Now that Barber has earned a reputation as an intriguing songwriter, one wonders whether her French audiences were fully aware of the subtleties of her lyrics, like: "Call me a doctor/Or a structural engineer/Draft me a past and a future/The consent to adhere/Give me a pill that makes cohesion/A pharmacological thing/Bring me the tape and the twine/The blueprint design." Yet, those same lyrics, with their metaphorical implications, are what distinguish Barber from anyone else presently recording, even though hearing them for the first time in a foreign language may cause a deeper analysis of the lyrics than the first impression allows.
Even so, there’s still the music to excite the audiences, for Barber, backed by guitar, bass and drums, is an exhilarating pianist as well, able to create tension over extended choruses before final release and resolution. On "Crash," she accomplishes this with the sprinkling of dissonances along with guitarist Neal Alger before the eventual settling down into a funk rhythm. "Laura," sung, is slow, moody, ruminative and dark, performed at leisure as if the notes and words were spontaneously occurring.
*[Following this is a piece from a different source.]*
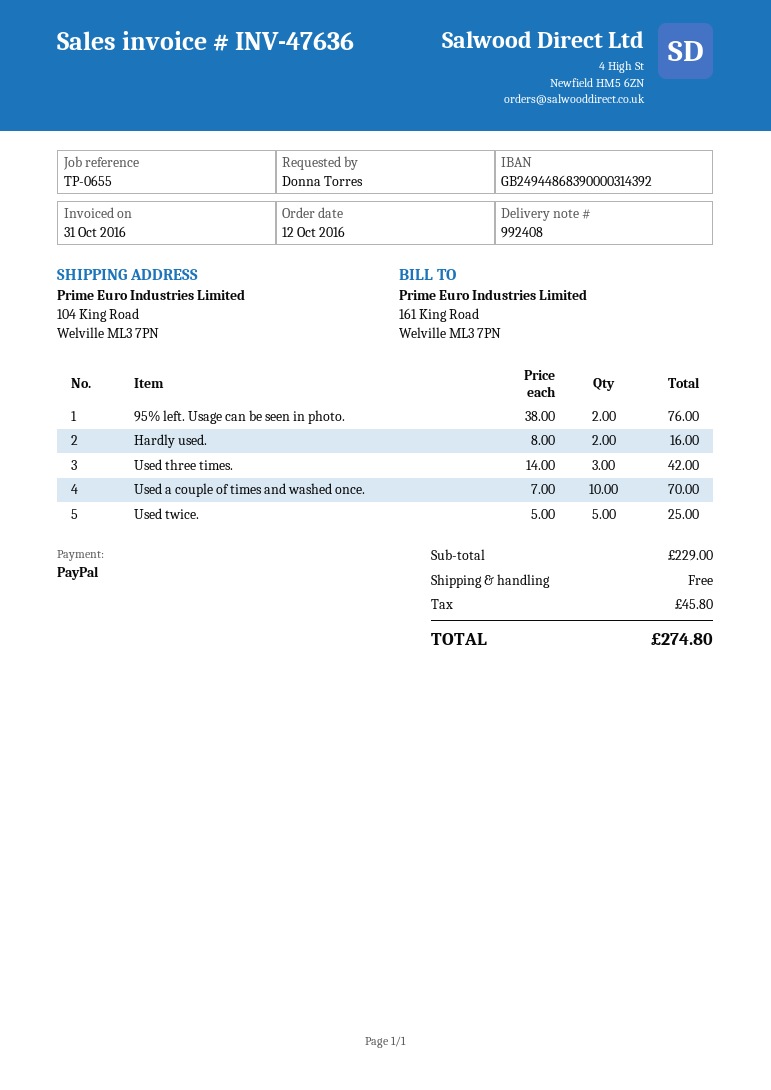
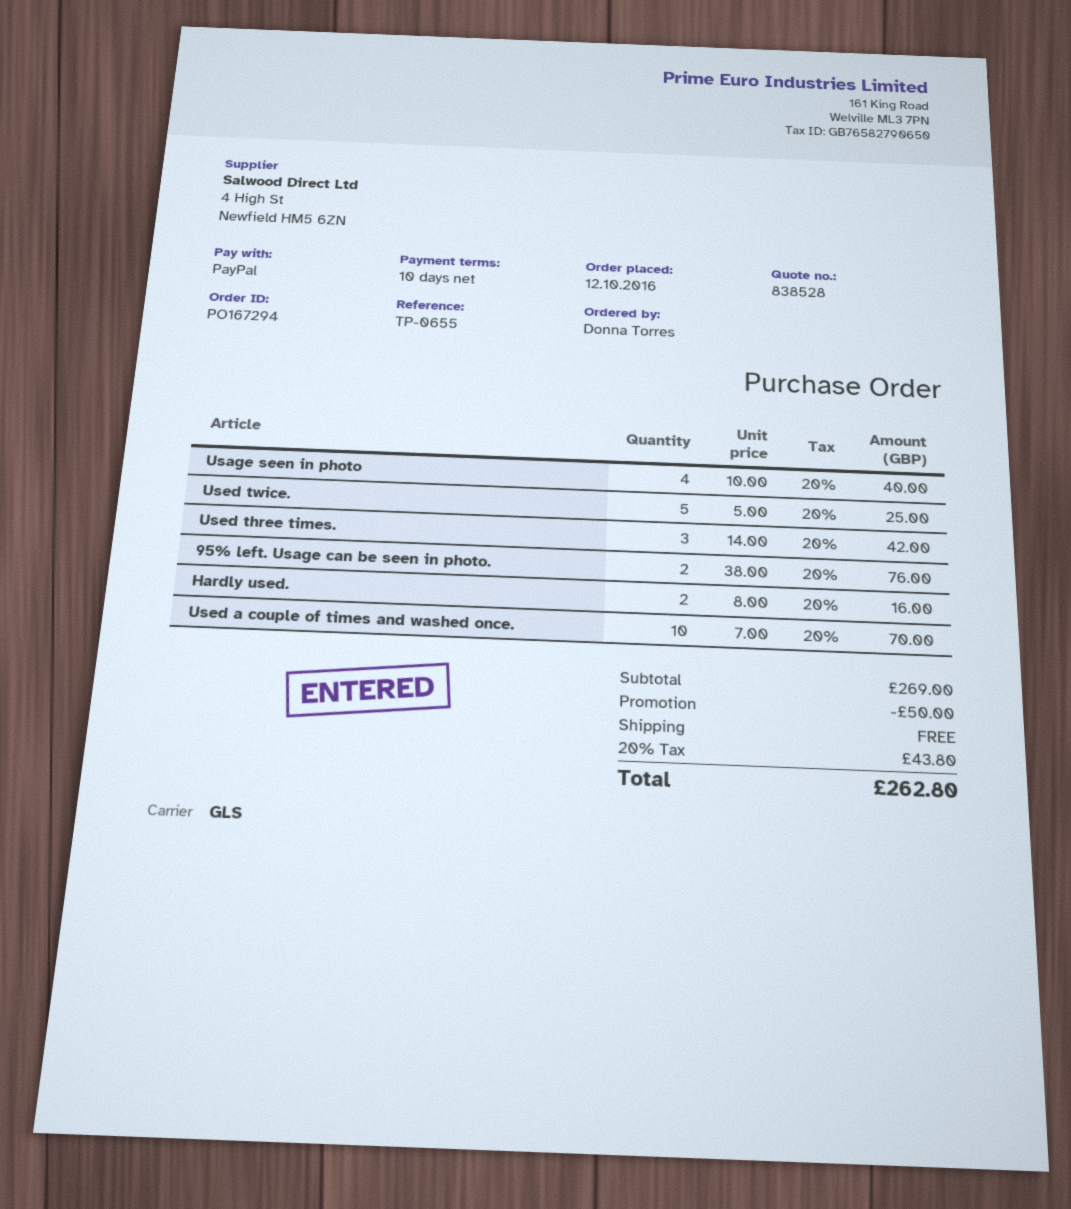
Usage seen in photo: none -> 4 x 10.00 = 40.00
subtotal: 229.00 -> 269.00
discount: none -> 50.00
tax: 45.80 -> 43.80
total: 274.80 -> 262.80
On the other hand, "Witchcraft," conjured up through piano trio, comes across with a straight-ahead swing that comes across as a contrast to the edginess of the other songs, as if conventional arrangements were the unexpected in a Patricia Barber concert.
The word for Patricia Barber is "intriguing." Her songs always contain intriguing new ways to view a situation or an emotion. Her arrangements, allowing the space for improvisation by all of her group’s members, follow intriguing build-ups of intensity and meaning. And her albums continue to introduce intriguing new concepts, keeping her music fresh and her listeners in anticipation. Live: A Fortnight In France contains all of that, with the additional revelation of Barber’s growing international appeal as well.